• _Dataset excerpts_:
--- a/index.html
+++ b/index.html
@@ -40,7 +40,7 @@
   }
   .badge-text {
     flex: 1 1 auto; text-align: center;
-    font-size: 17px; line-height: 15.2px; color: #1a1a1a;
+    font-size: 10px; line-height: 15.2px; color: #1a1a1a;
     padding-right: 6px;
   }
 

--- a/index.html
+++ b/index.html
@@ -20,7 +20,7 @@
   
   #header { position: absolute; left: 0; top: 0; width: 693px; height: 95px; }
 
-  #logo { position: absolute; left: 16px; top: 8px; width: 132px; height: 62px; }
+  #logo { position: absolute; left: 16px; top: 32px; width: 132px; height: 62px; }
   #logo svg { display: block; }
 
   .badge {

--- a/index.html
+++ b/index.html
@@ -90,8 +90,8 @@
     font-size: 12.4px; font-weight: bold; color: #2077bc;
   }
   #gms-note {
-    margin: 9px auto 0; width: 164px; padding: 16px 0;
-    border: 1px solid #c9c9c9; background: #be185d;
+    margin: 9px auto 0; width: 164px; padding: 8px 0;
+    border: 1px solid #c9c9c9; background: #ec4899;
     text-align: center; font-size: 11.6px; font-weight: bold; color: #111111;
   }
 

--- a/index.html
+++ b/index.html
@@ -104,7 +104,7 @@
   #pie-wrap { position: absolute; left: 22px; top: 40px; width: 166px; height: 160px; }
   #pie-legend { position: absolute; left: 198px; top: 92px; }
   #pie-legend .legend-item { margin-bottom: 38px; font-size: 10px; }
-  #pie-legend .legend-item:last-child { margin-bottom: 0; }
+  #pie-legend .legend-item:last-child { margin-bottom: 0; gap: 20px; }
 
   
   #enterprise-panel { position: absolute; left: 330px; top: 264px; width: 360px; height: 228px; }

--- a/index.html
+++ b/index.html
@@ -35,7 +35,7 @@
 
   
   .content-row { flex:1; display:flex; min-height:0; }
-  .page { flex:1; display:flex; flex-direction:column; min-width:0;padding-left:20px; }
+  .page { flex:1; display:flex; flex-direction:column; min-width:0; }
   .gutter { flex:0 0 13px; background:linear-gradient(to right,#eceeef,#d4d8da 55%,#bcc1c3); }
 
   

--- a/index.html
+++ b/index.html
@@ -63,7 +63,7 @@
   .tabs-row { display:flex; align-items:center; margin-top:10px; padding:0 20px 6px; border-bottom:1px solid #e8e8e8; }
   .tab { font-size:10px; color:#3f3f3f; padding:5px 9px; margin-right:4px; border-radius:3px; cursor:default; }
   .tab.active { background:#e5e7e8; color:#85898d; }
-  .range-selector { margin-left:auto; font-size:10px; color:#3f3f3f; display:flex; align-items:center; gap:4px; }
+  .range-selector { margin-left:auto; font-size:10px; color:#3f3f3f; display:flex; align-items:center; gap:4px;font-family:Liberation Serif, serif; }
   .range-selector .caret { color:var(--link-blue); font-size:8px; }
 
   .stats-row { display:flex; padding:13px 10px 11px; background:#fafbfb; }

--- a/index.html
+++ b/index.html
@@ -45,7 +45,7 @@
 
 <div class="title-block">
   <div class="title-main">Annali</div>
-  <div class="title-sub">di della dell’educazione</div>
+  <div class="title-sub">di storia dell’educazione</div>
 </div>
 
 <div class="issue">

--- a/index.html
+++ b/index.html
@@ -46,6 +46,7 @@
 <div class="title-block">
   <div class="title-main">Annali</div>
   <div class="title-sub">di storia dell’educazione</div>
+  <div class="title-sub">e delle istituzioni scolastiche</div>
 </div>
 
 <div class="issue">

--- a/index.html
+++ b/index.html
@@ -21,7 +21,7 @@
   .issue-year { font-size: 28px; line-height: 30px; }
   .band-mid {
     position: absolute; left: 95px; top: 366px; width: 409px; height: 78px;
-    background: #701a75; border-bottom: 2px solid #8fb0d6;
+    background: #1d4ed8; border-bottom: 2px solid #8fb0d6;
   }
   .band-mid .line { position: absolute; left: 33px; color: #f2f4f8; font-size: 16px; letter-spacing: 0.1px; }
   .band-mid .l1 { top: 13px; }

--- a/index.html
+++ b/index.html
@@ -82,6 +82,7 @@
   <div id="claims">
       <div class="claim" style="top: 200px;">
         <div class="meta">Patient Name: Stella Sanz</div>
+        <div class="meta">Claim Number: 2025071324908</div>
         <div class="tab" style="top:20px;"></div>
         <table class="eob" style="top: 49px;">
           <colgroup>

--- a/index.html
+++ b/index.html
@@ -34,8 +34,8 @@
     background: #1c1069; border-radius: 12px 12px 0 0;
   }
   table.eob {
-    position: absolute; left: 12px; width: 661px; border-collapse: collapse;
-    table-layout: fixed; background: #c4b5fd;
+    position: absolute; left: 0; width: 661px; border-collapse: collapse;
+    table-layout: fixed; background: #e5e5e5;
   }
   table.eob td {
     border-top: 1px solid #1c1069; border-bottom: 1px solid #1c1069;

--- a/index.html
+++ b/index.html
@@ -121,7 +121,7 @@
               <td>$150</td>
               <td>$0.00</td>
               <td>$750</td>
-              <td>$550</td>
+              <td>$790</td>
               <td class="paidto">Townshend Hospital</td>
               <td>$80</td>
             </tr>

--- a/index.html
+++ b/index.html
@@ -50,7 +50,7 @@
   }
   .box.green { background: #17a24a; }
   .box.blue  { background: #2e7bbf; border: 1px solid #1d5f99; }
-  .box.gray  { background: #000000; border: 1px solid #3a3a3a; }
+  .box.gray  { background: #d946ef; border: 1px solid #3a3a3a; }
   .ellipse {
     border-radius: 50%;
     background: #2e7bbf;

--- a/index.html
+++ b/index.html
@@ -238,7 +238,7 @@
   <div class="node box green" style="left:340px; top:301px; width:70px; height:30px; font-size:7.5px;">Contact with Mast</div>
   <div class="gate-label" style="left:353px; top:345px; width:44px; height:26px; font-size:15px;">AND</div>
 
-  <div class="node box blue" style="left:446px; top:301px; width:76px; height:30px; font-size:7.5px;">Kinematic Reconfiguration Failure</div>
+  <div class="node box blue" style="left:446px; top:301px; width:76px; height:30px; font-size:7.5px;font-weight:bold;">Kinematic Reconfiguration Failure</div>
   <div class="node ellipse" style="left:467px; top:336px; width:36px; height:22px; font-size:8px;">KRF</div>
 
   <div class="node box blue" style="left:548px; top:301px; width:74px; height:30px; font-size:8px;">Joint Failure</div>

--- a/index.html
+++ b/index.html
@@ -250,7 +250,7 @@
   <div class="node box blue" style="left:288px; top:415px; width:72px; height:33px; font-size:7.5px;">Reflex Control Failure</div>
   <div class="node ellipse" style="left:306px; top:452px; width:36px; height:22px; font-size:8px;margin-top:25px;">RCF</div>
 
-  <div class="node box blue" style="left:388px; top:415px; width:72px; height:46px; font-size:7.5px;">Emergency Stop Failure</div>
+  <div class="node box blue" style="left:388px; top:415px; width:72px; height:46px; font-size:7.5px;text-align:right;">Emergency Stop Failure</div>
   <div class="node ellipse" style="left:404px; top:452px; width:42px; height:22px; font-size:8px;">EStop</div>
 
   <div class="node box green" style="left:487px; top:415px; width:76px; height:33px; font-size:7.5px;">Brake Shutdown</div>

• _Exercise prompt_: Whatever appears in the lines above should be copied exactly.

• _Task output_:
--- a/index.html
+++ b/index.html
@@ -40,7 +40,7 @@
   }
   .badge-text {
     flex: 1 1 auto; text-align: center;
-    font-size: 17px; line-height: 15.2px; color: #1a1a1a;
+    font-size: 10px; line-height: 15.2px; color: #1a1a1a;
     padding-right: 6px;
   }
 

--- a/index.html
+++ b/index.html
@@ -20,7 +20,7 @@
   
   #header { position: absolute; left: 0; top: 0; width: 693px; height: 95px; }
 
-  #logo { position: absolute; left: 16px; top: 8px; width: 132px; height: 62px; }
+  #logo { position: absolute; left: 16px; top: 32px; width: 132px; height: 62px; }
   #logo svg { display: block; }
 
   .badge {

--- a/index.html
+++ b/index.html
@@ -90,8 +90,8 @@
     font-size: 12.4px; font-weight: bold; color: #2077bc;
   }
   #gms-note {
-    margin: 9px auto 0; width: 164px; padding: 16px 0;
-    border: 1px solid #c9c9c9; background: #be185d;
+    margin: 9px auto 0; width: 164px; padding: 8px 0;
+    border: 1px solid #c9c9c9; background: #ec4899;
     text-align: center; font-size: 11.6px; font-weight: bold; color: #111111;
   }
 

--- a/index.html
+++ b/index.html
@@ -104,7 +104,7 @@
   #pie-wrap { position: absolute; left: 22px; top: 40px; width: 166px; height: 160px; }
   #pie-legend { position: absolute; left: 198px; top: 92px; }
   #pie-legend .legend-item { margin-bottom: 38px; font-size: 10px; }
-  #pie-legend .legend-item:last-child { margin-bottom: 0; }
+  #pie-legend .legend-item:last-child { margin-bottom: 0; gap: 20px; }
 
   
   #enterprise-panel { position: absolute; left: 330px; top: 264px; width: 360px; height: 228px; }

--- a/index.html
+++ b/index.html
@@ -35,7 +35,7 @@
 
   
   .content-row { flex:1; display:flex; min-height:0; }
-  .page { flex:1; display:flex; flex-direction:column; min-width:0;padding-left:20px; }
+  .page { flex:1; display:flex; flex-direction:column; min-width:0; }
   .gutter { flex:0 0 13px; background:linear-gradient(to right,#eceeef,#d4d8da 55%,#bcc1c3); }
 
   

--- a/index.html
+++ b/index.html
@@ -63,7 +63,7 @@
   .tabs-row { display:flex; align-items:center; margin-top:10px; padding:0 20px 6px; border-bottom:1px solid #e8e8e8; }
   .tab { font-size:10px; color:#3f3f3f; padding:5px 9px; margin-right:4px; border-radius:3px; cursor:default; }
   .tab.active { background:#e5e7e8; color:#85898d; }
-  .range-selector { margin-left:auto; font-size:10px; color:#3f3f3f; display:flex; align-items:center; gap:4px; }
+  .range-selector { margin-left:auto; font-size:10px; color:#3f3f3f; display:flex; align-items:center; gap:4px;font-family:Liberation Serif, serif; }
   .range-selector .caret { color:var(--link-blue); font-size:8px; }
 
   .stats-row { display:flex; padding:13px 10px 11px; background:#fafbfb; }

--- a/index.html
+++ b/index.html
@@ -45,7 +45,7 @@
 
 <div class="title-block">
   <div class="title-main">Annali</div>
-  <div class="title-sub">di della dell’educazione</div>
+  <div class="title-sub">di storia dell’educazione</div>
 </div>
 
 <div class="issue">

--- a/index.html
+++ b/index.html
@@ -46,6 +46,7 @@
 <div class="title-block">
   <div class="title-main">Annali</div>
   <div class="title-sub">di storia dell’educazione</div>
+  <div class="title-sub">e delle istituzioni scolastiche</div>
 </div>
 
 <div class="issue">

--- a/index.html
+++ b/index.html
@@ -21,7 +21,7 @@
   .issue-year { font-size: 28px; line-height: 30px; }
   .band-mid {
     position: absolute; left: 95px; top: 366px; width: 409px; height: 78px;
-    background: #701a75; border-bottom: 2px solid #8fb0d6;
+    background: #1d4ed8; border-bottom: 2px solid #8fb0d6;
   }
   .band-mid .line { position: absolute; left: 33px; color: #f2f4f8; font-size: 16px; letter-spacing: 0.1px; }
   .band-mid .l1 { top: 13px; }

--- a/index.html
+++ b/index.html
@@ -82,6 +82,7 @@
   <div id="claims">
       <div class="claim" style="top: 200px;">
         <div class="meta">Patient Name: Stella Sanz</div>
+        <div class="meta">Claim Number: 2025071324908</div>
         <div class="tab" style="top:20px;"></div>
         <table class="eob" style="top: 49px;">
           <colgroup>

--- a/index.html
+++ b/index.html
@@ -34,8 +34,8 @@
     background: #1c1069; border-radius: 12px 12px 0 0;
   }
   table.eob {
-    position: absolute; left: 12px; width: 661px; border-collapse: collapse;
-    table-layout: fixed; background: #c4b5fd;
+    position: absolute; left: 0; width: 661px; border-collapse: collapse;
+    table-layout: fixed; background: #e5e5e5;
   }
   table.eob td {
     border-top: 1px solid #1c1069; border-bottom: 1px solid #1c1069;

--- a/index.html
+++ b/index.html
@@ -121,7 +121,7 @@
               <td>$150</td>
               <td>$0.00</td>
               <td>$750</td>
-              <td>$550</td>
+              <td>$790</td>
               <td class="paidto">Townshend Hospital</td>
               <td>$80</td>
             </tr>

--- a/index.html
+++ b/index.html
@@ -50,7 +50,7 @@
   }
   .box.green { background: #17a24a; }
   .box.blue  { background: #2e7bbf; border: 1px solid #1d5f99; }
-  .box.gray  { background: #000000; border: 1px solid #3a3a3a; }
+  .box.gray  { background: #d946ef; border: 1px solid #3a3a3a; }
   .ellipse {
     border-radius: 50%;
     background: #2e7bbf;

--- a/index.html
+++ b/index.html
@@ -238,7 +238,7 @@
   <div class="node box green" style="left:340px; top:301px; width:70px; height:30px; font-size:7.5px;">Contact with Mast</div>
   <div class="gate-label" style="left:353px; top:345px; width:44px; height:26px; font-size:15px;">AND</div>
 
-  <div class="node box blue" style="left:446px; top:301px; width:76px; height:30px; font-size:7.5px;">Kinematic Reconfiguration Failure</div>
+  <div class="node box blue" style="left:446px; top:301px; width:76px; height:30px; font-size:7.5px;font-weight:bold;">Kinematic Reconfiguration Failure</div>
   <div class="node ellipse" style="left:467px; top:336px; width:36px; height:22px; font-size:8px;">KRF</div>
 
   <div class="node box blue" style="left:548px; top:301px; width:74px; height:30px; font-size:8px;">Joint Failure</div>

--- a/index.html
+++ b/index.html
@@ -250,7 +250,7 @@
   <div class="node box blue" style="left:288px; top:415px; width:72px; height:33px; font-size:7.5px;">Reflex Control Failure</div>
   <div class="node ellipse" style="left:306px; top:452px; width:36px; height:22px; font-size:8px;margin-top:25px;">RCF</div>
 
-  <div class="node box blue" style="left:388px; top:415px; width:72px; height:46px; font-size:7.5px;">Emergency Stop Failure</div>
+  <div class="node box blue" style="left:388px; top:415px; width:72px; height:46px; font-size:7.5px;text-align:right;">Emergency Stop Failure</div>
   <div class="node ellipse" style="left:404px; top:452px; width:42px; height:22px; font-size:8px;">EStop</div>
 
   <div class="node box green" style="left:487px; top:415px; width:76px; height:33px; font-size:7.5px;">Brake Shutdown</div>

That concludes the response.